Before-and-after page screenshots
------------------------

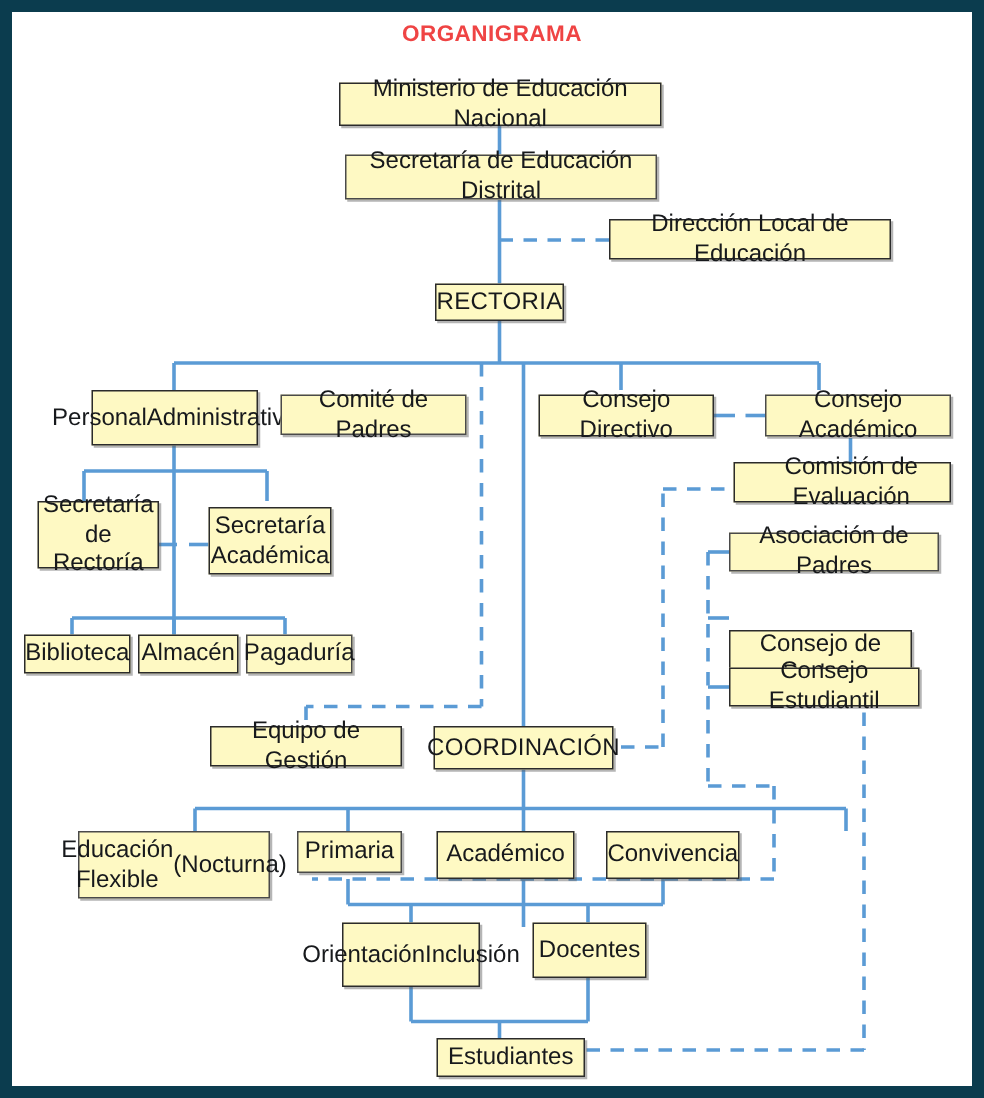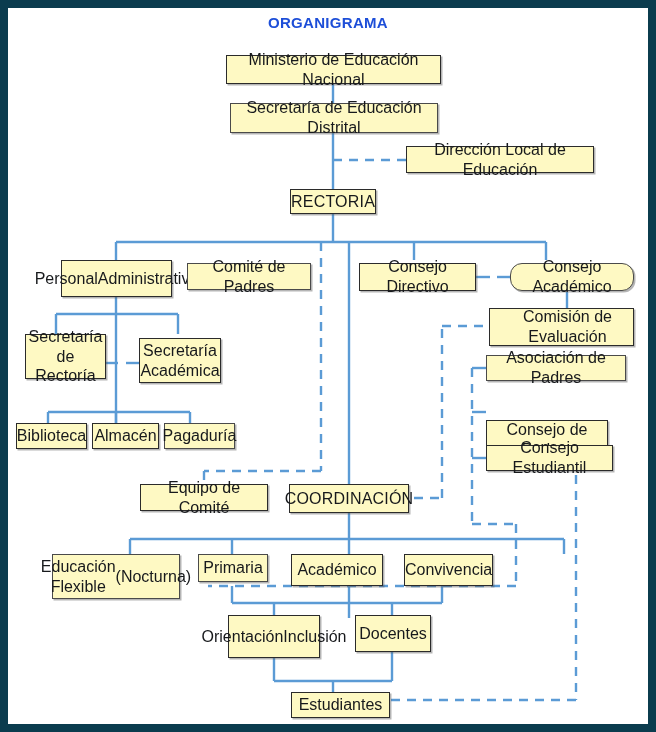--- a/index.html
+++ b/index.html
@@ -53,7 +53,7 @@
     text-align: center;
     font-size: 15px;
     font-weight: bold;
-    color: #1d4ed8;
+    color: #ef4444;
     letter-spacing: 0.3px;
     z-index: 3;
   }

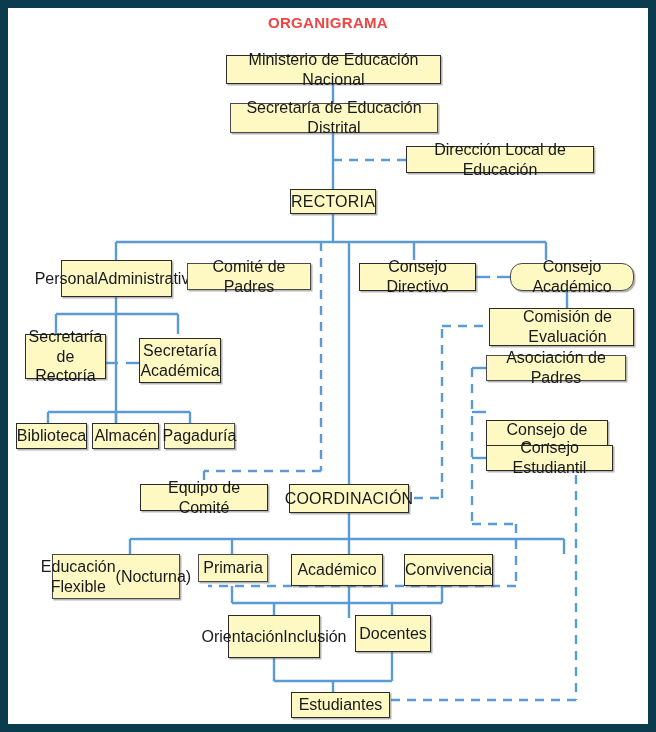--- a/index.html
+++ b/index.html
@@ -205,7 +205,7 @@
       <span>Consejo Directivo</span>
     </div>
 
-    <div class="node thin" style="left:502px; top:255px; width:124px; height:28px;border-radius:12px;">
+    <div class="node thin" style="left:502px; top:255px; width:124px; height:28px;">
       <span>Consejo Académico</span>
     </div>
 

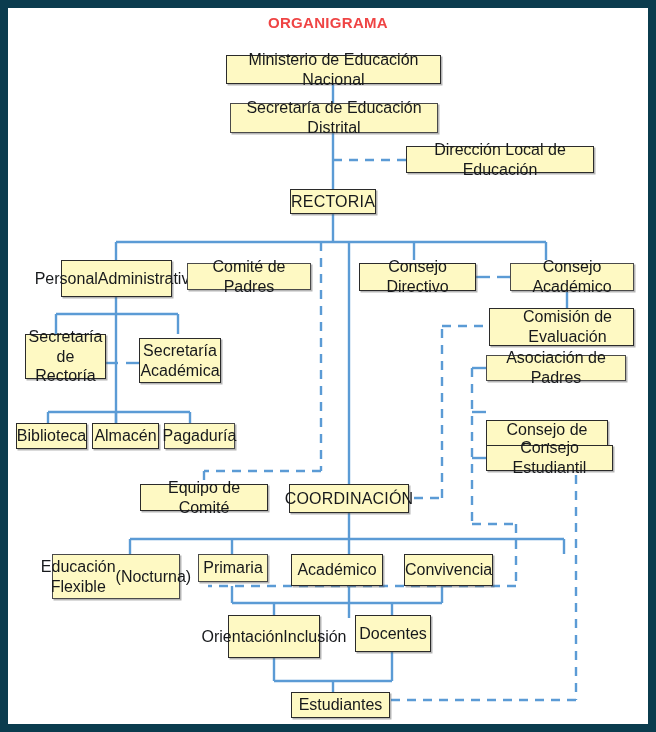--- a/index.html
+++ b/index.html
@@ -209,7 +209,7 @@
       <span>Consejo Académico</span>
     </div>
 
-    <div class="node" style="left:481px; top:300px; width:145px; height:38px;padding-left:16px;">
+    <div class="node" style="left:481px; top:300px; width:145px; height:27px;padding-left:16px;">
       <span>Comisión de Evaluación</span>
     </div>
 

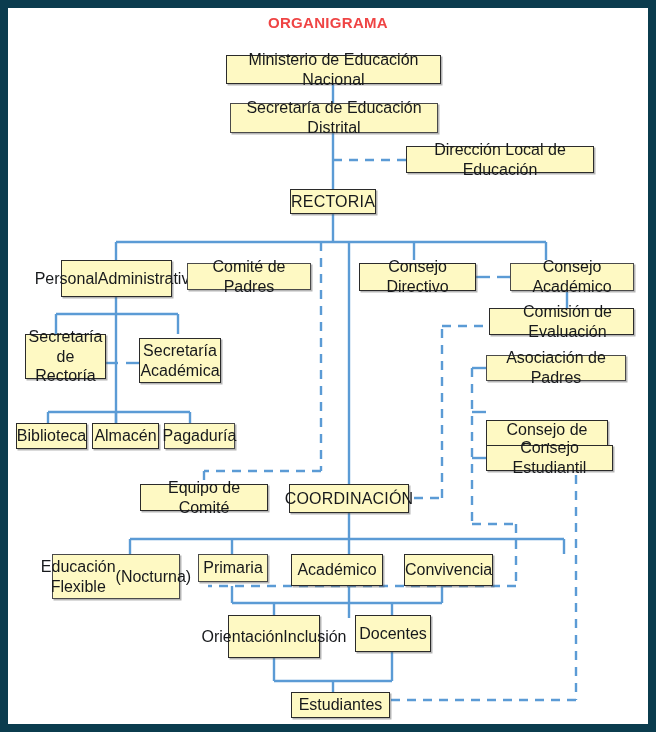--- a/index.html
+++ b/index.html
@@ -248,7 +248,7 @@
     </div>
 
     <div class="node" style="left:132px; top:476px; width:128px; height:27px;">
-      <span>Equipo de Comité</span>
+      <span>Equipo de Gestión</span>
     </div>
 
     <div class="node caps" style="left:281px; top:476px; width:120px; height:29px;">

------------------------

▸ **Prompt**
Bring together every line in the entries that holds the string "padding".

▸ **Solution to this exercise**
-    <div class="node" style="left:481px; top:300px; width:145px; height:38px;padding-left:16px;">
+    <div class="node" style="left:481px; top:300px; width:145px; height:27px;padding-left:16px;">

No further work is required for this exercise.